But working back from the electrical side we get:

HP = Input Power x efficiency x 0.746

So if the horsepower now doubles then something has to give and that means that the input power now doubles. Although I've WIRED the motor for half the voltage I'm now driving it at twice it's rated voltage. So correct that current does not change from name plate because we have:

V * I *1.732 * PF = Power

And with a drive PF is roughly 1.0 and at the motor it gets pretty close to that when we're running at 100% of name plate.

BUT getting back to that first number....HP = power x efficiency, efficiency has not changed. We now have twice the power going through that motor so we have twice the thermal heat in losses because efficiency hasn't somehow doubled as well. So we CANNOT operate at that point continuously. By NEMA standard MG-1 we can operate there for about 2 minutes without damage.


----------



## Mike_kilroy (Sep 2, 2016)

paulengr said:


> So let me see here. We are at double the horsepower with the same current and same torque but double the speed, with NO thermal penalty? Not quite.
> 
> HP = Torque x Speed / 5252
> 
> ...


Glad we clarified that the torque does NOT double.

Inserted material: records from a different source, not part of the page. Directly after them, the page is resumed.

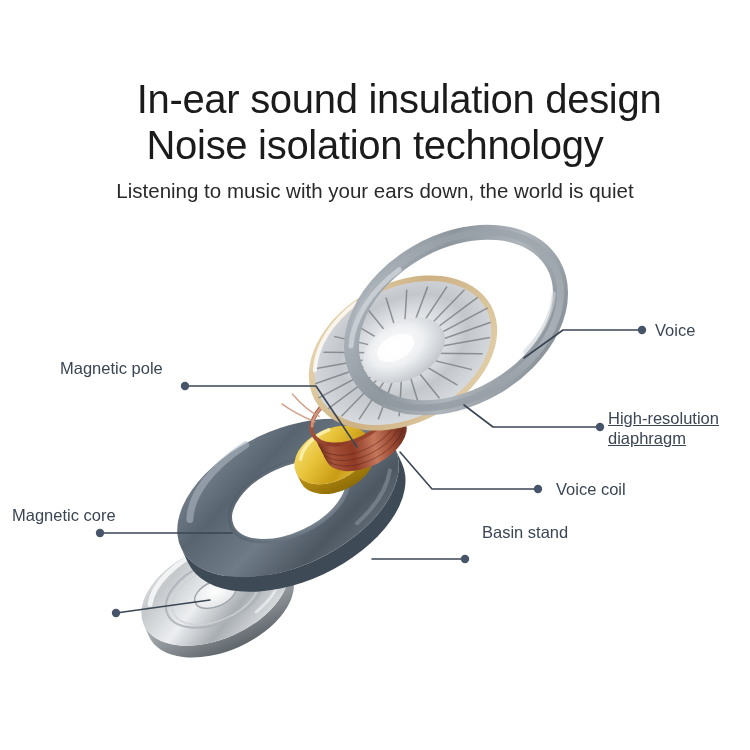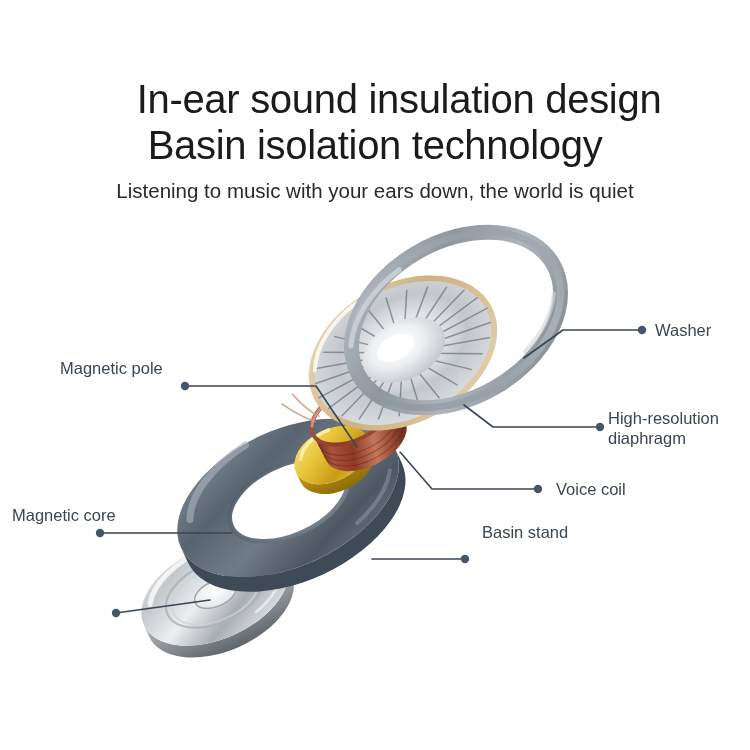"Basin isolation technology" div.title-line { text: Basin -> Noise }
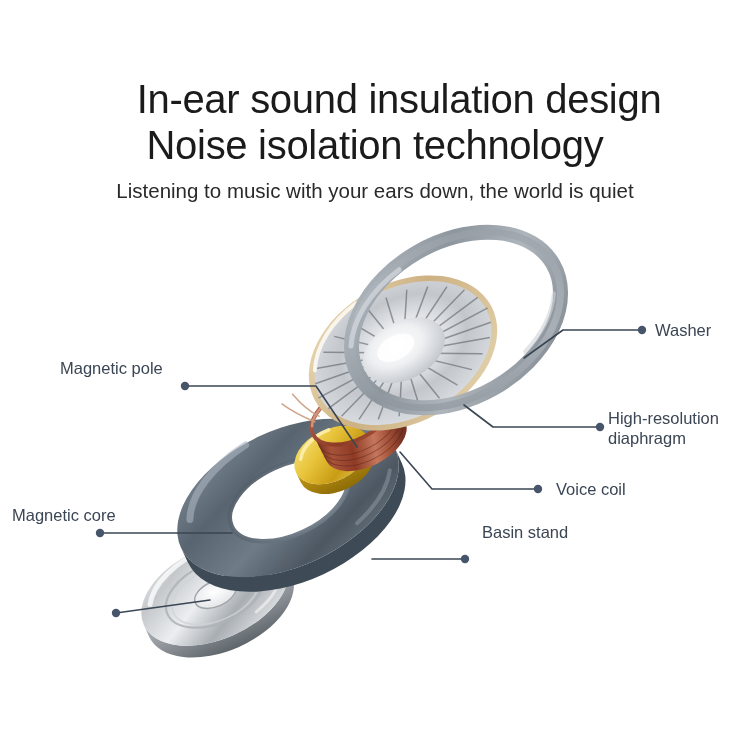"Washer" div.label { text: Washer -> Voice }
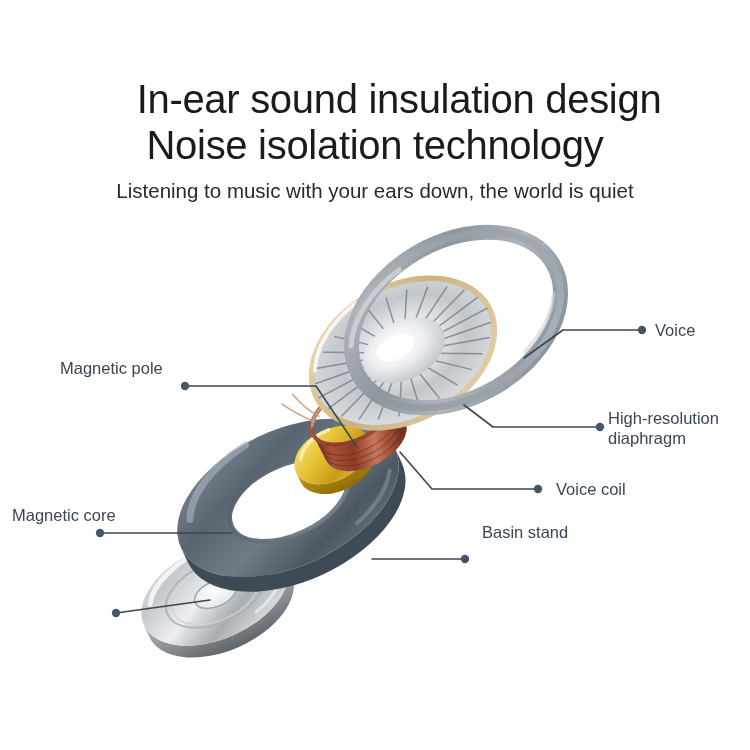"High-resolution" div.label { text-decoration: none -> underline }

Sure there is some more losses since efficiency did not change but now we put 2x volts @ same current into the system. But, but, but...

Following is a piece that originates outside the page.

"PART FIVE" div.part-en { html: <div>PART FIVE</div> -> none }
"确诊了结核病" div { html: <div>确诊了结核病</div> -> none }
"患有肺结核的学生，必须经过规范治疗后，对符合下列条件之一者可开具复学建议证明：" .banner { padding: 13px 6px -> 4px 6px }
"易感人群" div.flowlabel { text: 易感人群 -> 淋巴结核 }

What motor do you have that does not have a fan of some kind on it? What does the airflow do when you doubled the speed? It went up by the CUBE of the speed, so it is actually not double but rather 9 times more cooling! 

No wonder the motor you saw did not fry itself! It is tickled pink to run that way!

PS: We have literally over 1,000pc 30hp motors wired at 230v running to 460 to make them 60HP spindles. Since 1978. All still happily running and our customers cutting metal sometimes 24/7 at 110, 120% on the load meter (OVER 60hp). These are GE and Reliance motors. Pretty Generic models. But don't feel bad - MOST people will say it is not possible, will overheat the motor, burn it out, etc. EVEN about 70% of the sales engineers for those motor manufacturers!


----------



## paulengr (Oct 8, 2017)

Ok so I’ll bite that the fan cooling is drastically improved. That certainly helps the stator. We can always increase stator cooling with more heat fins (surface area) or with a better fan if the pesky DOE folks keep their noses out.

But what about the rotor? That’s always the problem anyway...very poor heat transfer across the air gap and the reason that starts per hour for instance is so limited.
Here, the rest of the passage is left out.